** Work instruction **
An exact copy of every record is needed, with the pictures left out.

-.-.-

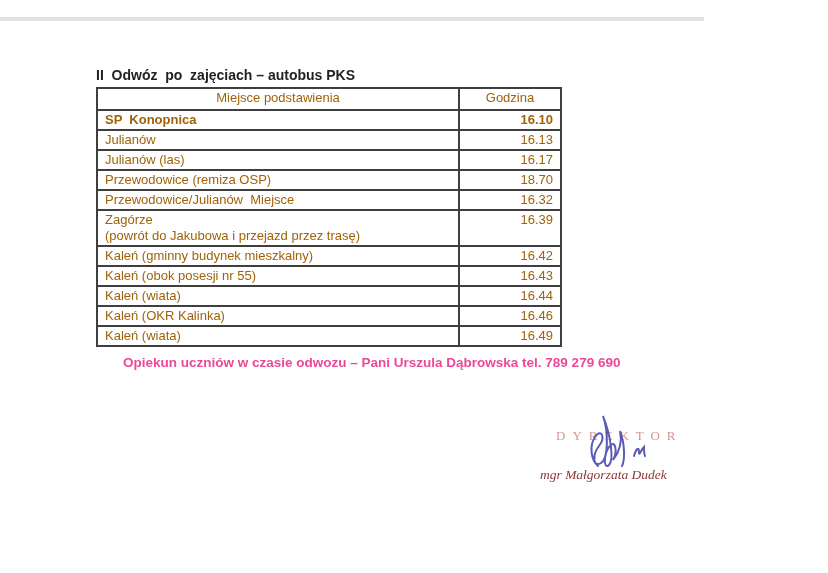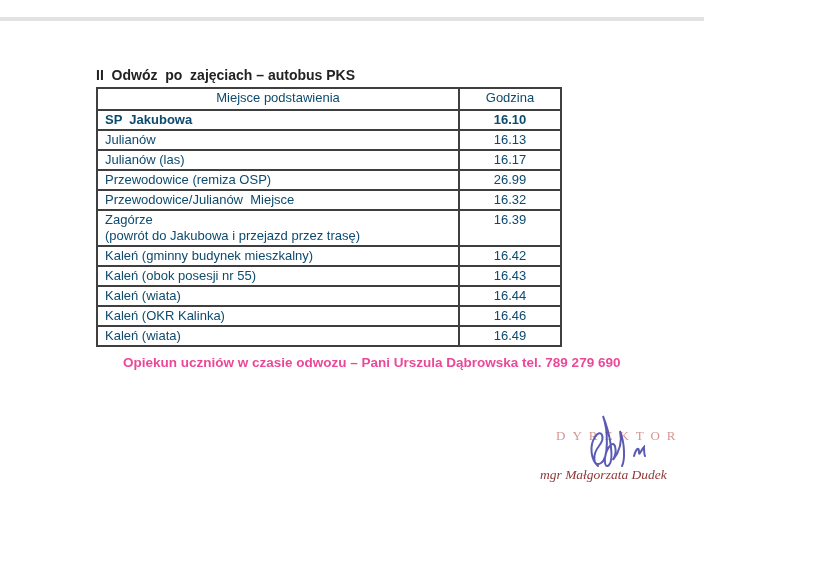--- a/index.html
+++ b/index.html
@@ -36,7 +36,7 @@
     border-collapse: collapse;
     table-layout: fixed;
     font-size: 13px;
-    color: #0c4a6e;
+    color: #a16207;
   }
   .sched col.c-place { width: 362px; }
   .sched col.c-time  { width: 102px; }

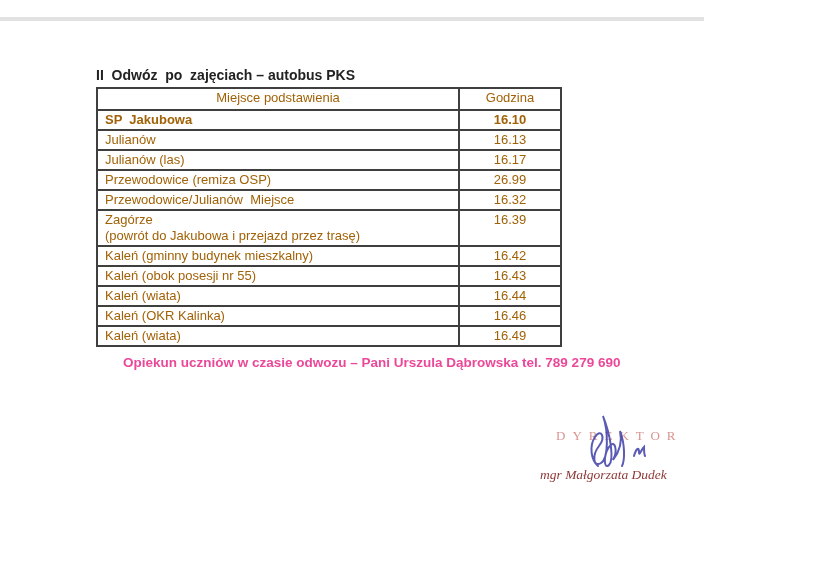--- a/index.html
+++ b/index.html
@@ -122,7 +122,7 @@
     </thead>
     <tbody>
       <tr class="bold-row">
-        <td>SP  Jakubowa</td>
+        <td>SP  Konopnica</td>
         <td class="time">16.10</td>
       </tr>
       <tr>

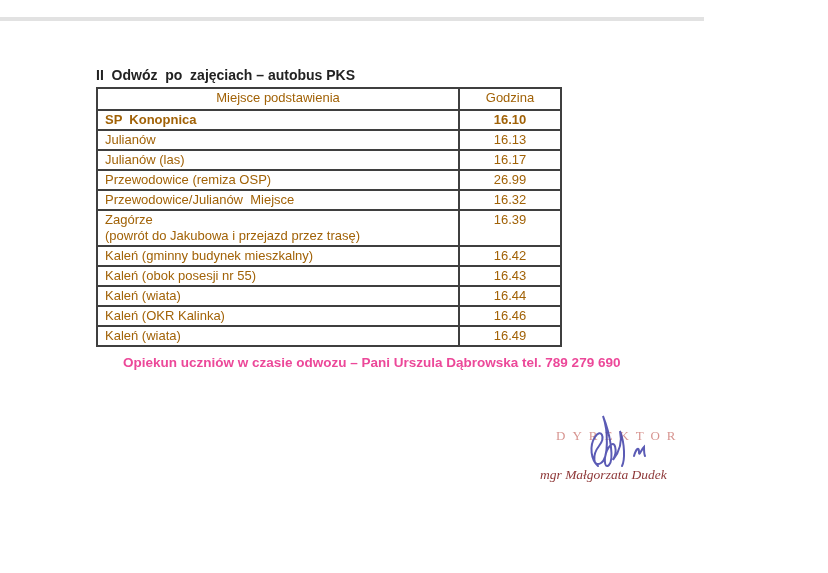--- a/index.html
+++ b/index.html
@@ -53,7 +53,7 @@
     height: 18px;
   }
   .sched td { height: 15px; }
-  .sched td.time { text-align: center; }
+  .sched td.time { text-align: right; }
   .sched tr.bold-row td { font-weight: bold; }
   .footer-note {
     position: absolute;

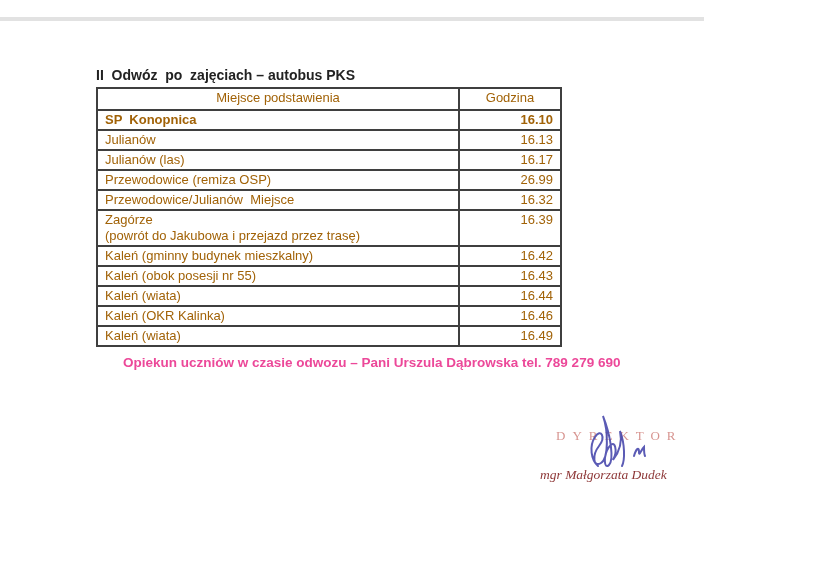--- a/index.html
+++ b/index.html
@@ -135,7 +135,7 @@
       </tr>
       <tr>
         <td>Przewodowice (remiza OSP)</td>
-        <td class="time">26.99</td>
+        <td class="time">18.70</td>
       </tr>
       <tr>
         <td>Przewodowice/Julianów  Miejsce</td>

-.-.-

** Output below **
--- a/index.html
+++ b/index.html
@@ -36,7 +36,7 @@
     border-collapse: collapse;
     table-layout: fixed;
     font-size: 13px;
-    color: #0c4a6e;
+    color: #a16207;
   }
   .sched col.c-place { width: 362px; }
   .sched col.c-time  { width: 102px; }

--- a/index.html
+++ b/index.html
@@ -122,7 +122,7 @@
     </thead>
     <tbody>
       <tr class="bold-row">
-        <td>SP  Jakubowa</td>
+        <td>SP  Konopnica</td>
         <td class="time">16.10</td>
       </tr>
       <tr>

--- a/index.html
+++ b/index.html
@@ -53,7 +53,7 @@
     height: 18px;
   }
   .sched td { height: 15px; }
-  .sched td.time { text-align: center; }
+  .sched td.time { text-align: right; }
   .sched tr.bold-row td { font-weight: bold; }
   .footer-note {
     position: absolute;

--- a/index.html
+++ b/index.html
@@ -135,7 +135,7 @@
       </tr>
       <tr>
         <td>Przewodowice (remiza OSP)</td>
-        <td class="time">26.99</td>
+        <td class="time">18.70</td>
       </tr>
       <tr>
         <td>Przewodowice/Julianów  Miejsce</td>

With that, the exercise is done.